By Marco Aquino
LIMA (Reuters) - Peru's President Ollanta Humala replaced his influential finance minister with the ministry's chief adviser late on Sunday in a surprise shake-up that comes amid the worst economic slowdown in five years.
Incoming Finance Minister Alonso Segura said his priority would be to consolidate reforms already underway in Humala's government, with an eye toward jump-starting economic growth.
Segura said the global minerals exporter's economy would likely expand by less than 4 percent this year - lower than the government's last official forecast of 4.2 percent and far below the annual average of 6.4 percent in the past decade.
However, Segura, who previously worked as an economist with the International Monetary Fund and with Banco de Credito, Peru's biggest bank, called the economic lull "transitory" and said he would evaluate new measures to stimulate growth.
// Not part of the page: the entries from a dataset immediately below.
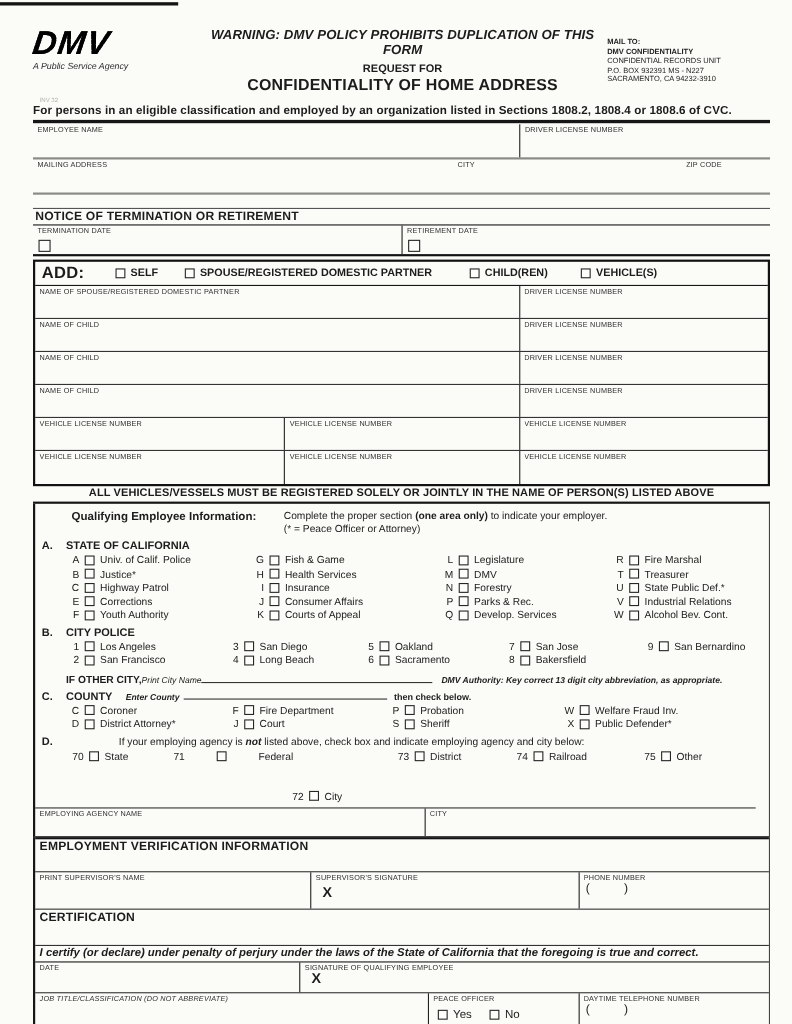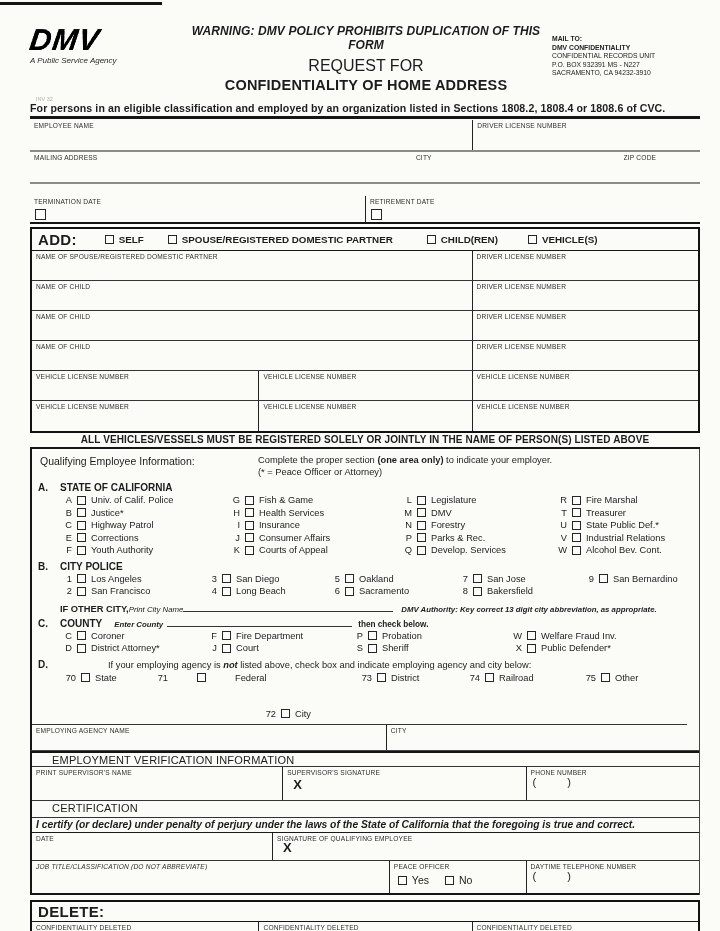"REQUEST FOR" .title1 { font-size: 16px -> 10px; font-weight: normal -> bold }
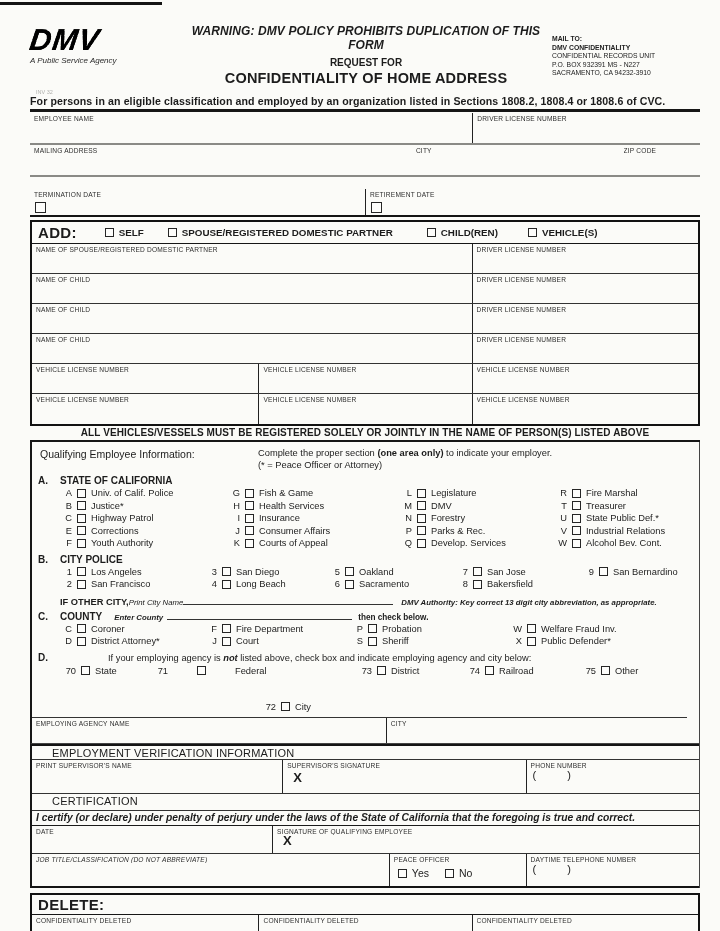"NOTICE OF TERMINATION OR RETIREMENT" div.sec-head { html: none -> <div>NOTICE OF TERMINATION OR RETIREMENT</div> }
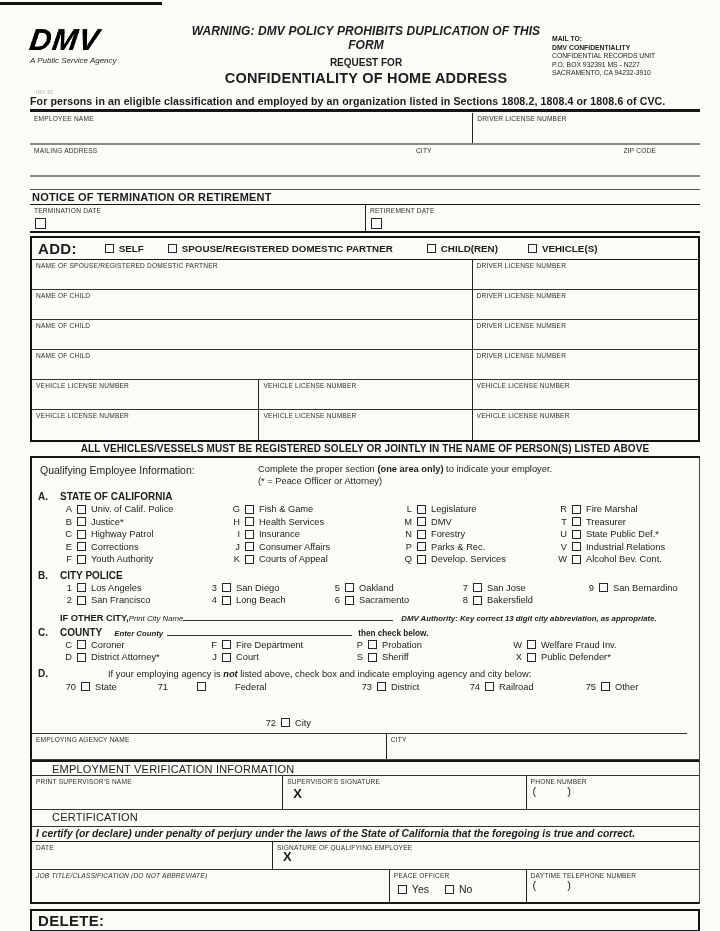"Qualifying Employee Information:" .q-head { font-weight: normal -> bold; text-align: none -> center }
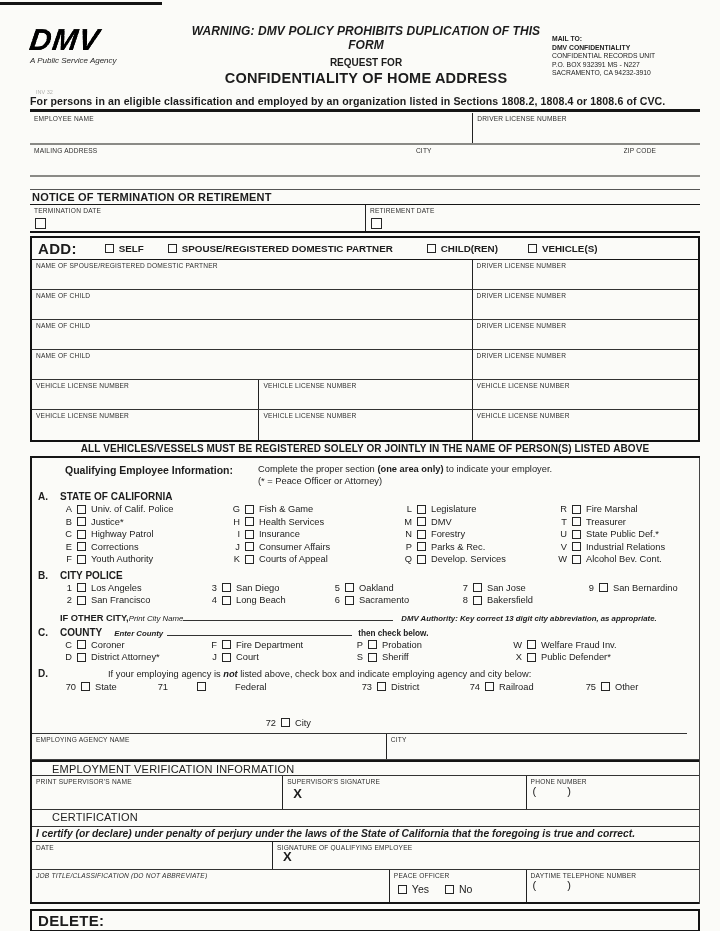"EMPLOYMENT VERIFICATION INFORMATION" .sec-head2 { font-weight: normal -> bold; height: 16px -> 32px; padding: 1px 0 1px 20px -> 1px 0 1px 4px }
"It is very important that we do all we can to reactivate expectations," Segura said in an interview on state television shortly after being sworn in.
Outgoing Finance Minister Luis Miguel Castilla, a former World Bank economist, was considered the most powerful person in Humala's cabinet.
He was central to easing investors' fears that Humala, a former leftist military officer who rose to power in 2011, would not veer from the orthodox economic policies that had been in place for two decades in Peru.
Leaders in Peru's business community were quick to praise Segura, who worked under Castilla for a year-and-a-half as his main adviser.
"Castilla maintained macroeconomic stability, and Alonso Segura is no leap into the void, Alonso Segura is also going to provide that stability," mining magnate Roque Benavides said on Peruvian broadcaster RPP.
It was not clear what prompted Castilla's departure, although he mentioned wanting to spend more time with family.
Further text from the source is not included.